Exercise:
Make a verbatim copy of the entries below; pictures stay out.

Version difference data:
------------

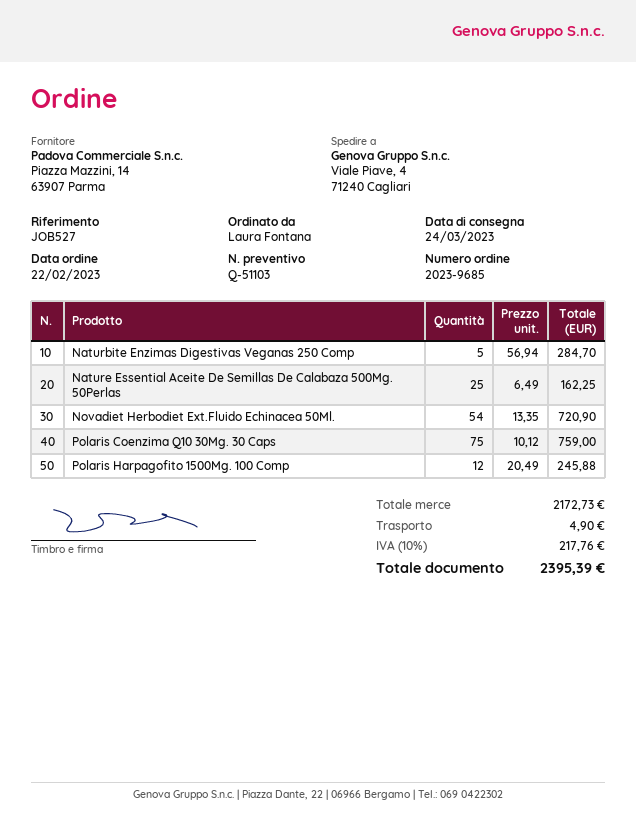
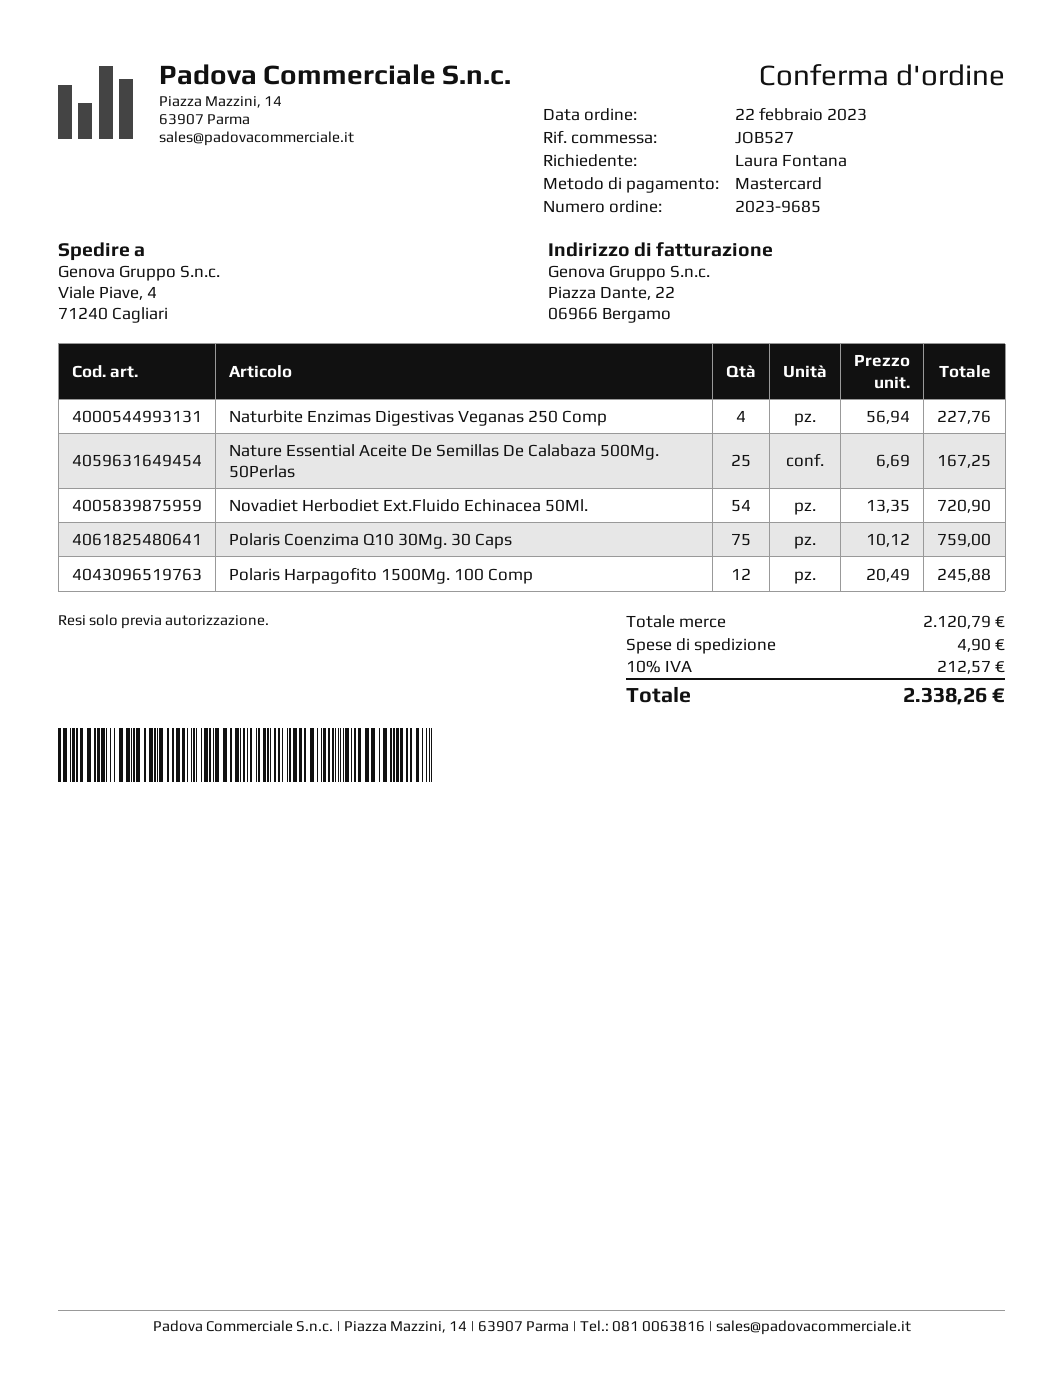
Naturbite Enzimas Digestivas Veganas 250 Comp: 5 x 56.94 = 284.70 -> 4 x 56.94 = 227.76
Nature Essential Aceite De Semillas De Calabaza 500Mg. 50Perlas: 25 x 6.49 = 162.25 -> 25 x 6.69 = 167.25
subtotal: 2172.73 -> 2120.79
tax: 10% = 217.76 -> 10% = 212.57
total: 2395.39 -> 2338.26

------------

Solution below:
Naturbite Enzimas Digestivas Veganas 250 Comp: 5 x 56.94 = 284.70 -> 4 x 56.94 = 227.76
Nature Essential Aceite De Semillas De Calabaza 500Mg. 50Perlas: 25 x 6.49 = 162.25 -> 25 x 6.69 = 167.25
subtotal: 2172.73 -> 2120.79
tax: 10% = 217.76 -> 10% = 212.57
total: 2395.39 -> 2338.26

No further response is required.